La traducción gastronómica

Oct 11, 2013 by

La traducción gastronómica

Como gran aficionada a la cocina que soy, he tenido la ocasión varias veces de encontrar errores de traducción en libros de recetas o páginas web especializadas en el tema (ya sabéis, los gajes del oficio, que no la dejan a una tranquila ni en los momentos de ocio). Aparte de los típicos errores de quien no se dedica a la traducción de manera profesional, he detectado en muchas ocasiones fallos de tipo cultural y terminológico, principalmente. El factor cultural y la terminología son, en mi opinión, los dos aspectos esenciales a tener en cuenta a la hora de enfrentarse a una traducción gastronómica.

Como parte inherente a la cultura que es, la gastronomía cuenta en sus textos con matices que los traductores tenemos que tratar con cuidado. Así, se hace necesario conocer qué herramientas, qué ingredientes e incluso qué técnicas culinarias se usan en la cultura del idioma meta.
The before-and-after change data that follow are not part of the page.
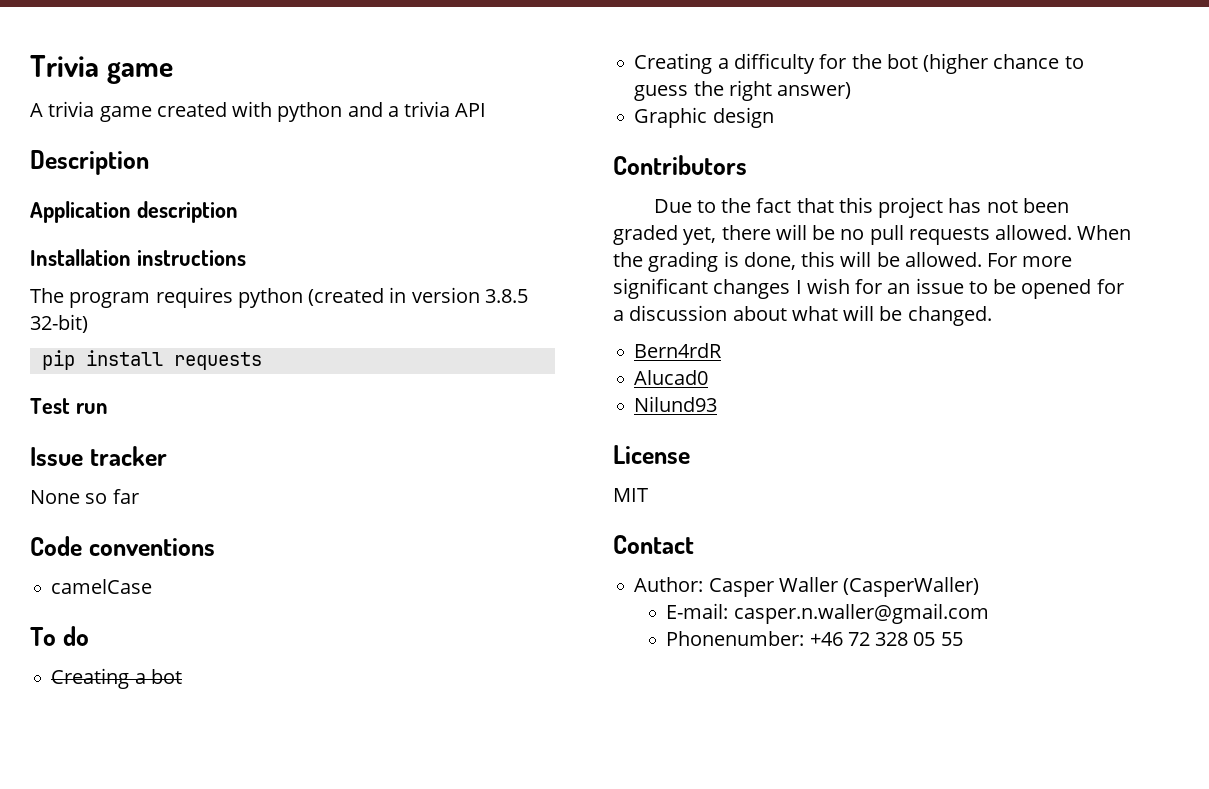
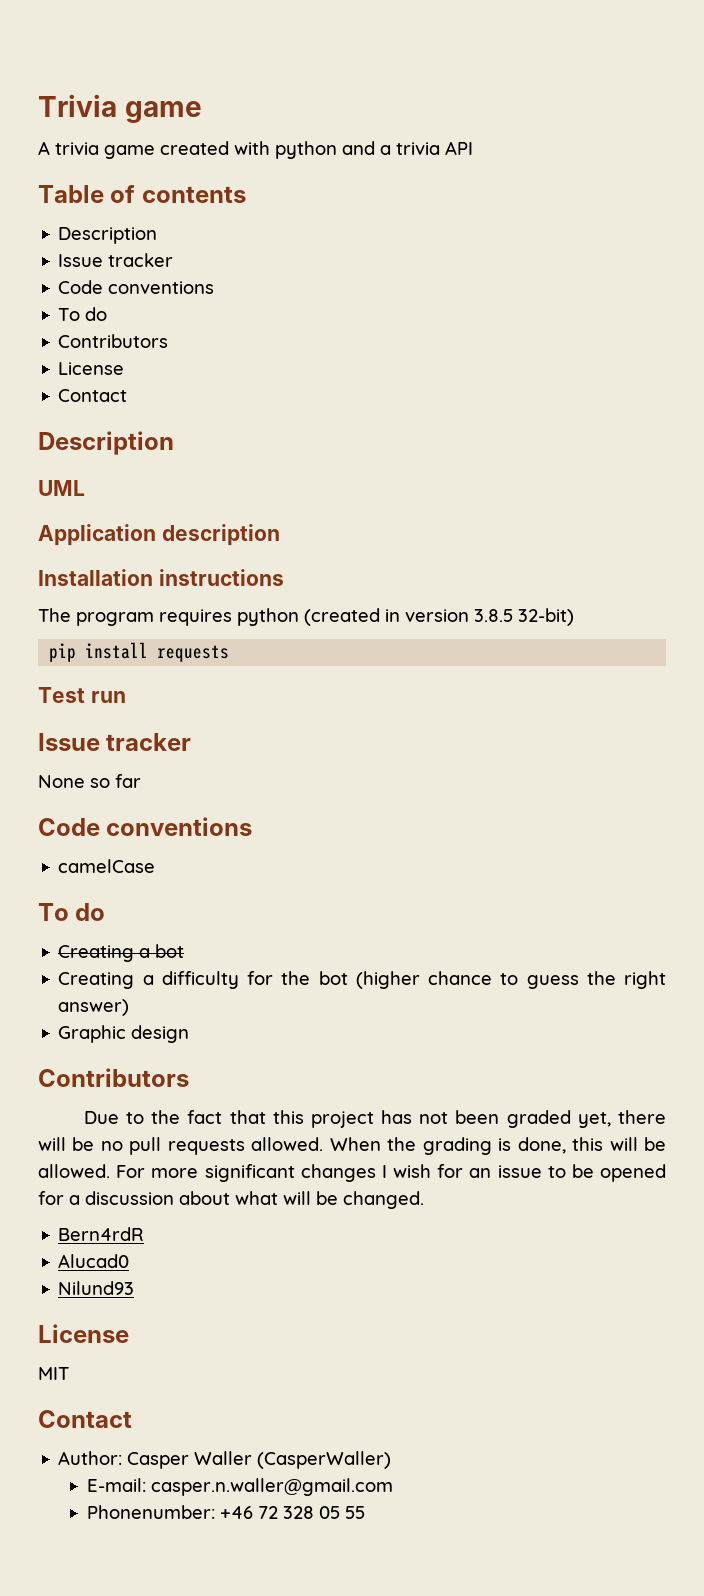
+ Table of contents
  Description
+ Issue tracker
+ Code conventions
+ To do
+ Contributors
+ License
+ Contact
+ Description
+ UML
La cocina y la gastronomía son TAN culturales que considero que un traductor gastronómico SOLO debería dedicarse a la traducción directa. Es más, en casos como el del idioma español, debería traducir solo hacia su variedad lingüística.

Con respecto a la terminología, creo que es evidente que es recomendable utilizar glosarios especializados, como en cualquier otro caso. Sin embargo, las diferencias geográficas hacen que en algunas ocasiones la terminología varíe mucho dentro del mismo idioma e incluso dé lugar a malentendidos. Todos conocemos, por ejemplo, las diferencias terminológicas que existen entre el español de España y el de cualquier país de Sudamérica. Como he dicho, los términos no solo son distintos, como puede ser el caso de la fresa (España) y la frutilla (Argentina) o el helado (España) y la nieve (México), sino que en algunos casos un mismo término puede designar productos distintos:

Calabaza verde (México)

Calabaza verde (México)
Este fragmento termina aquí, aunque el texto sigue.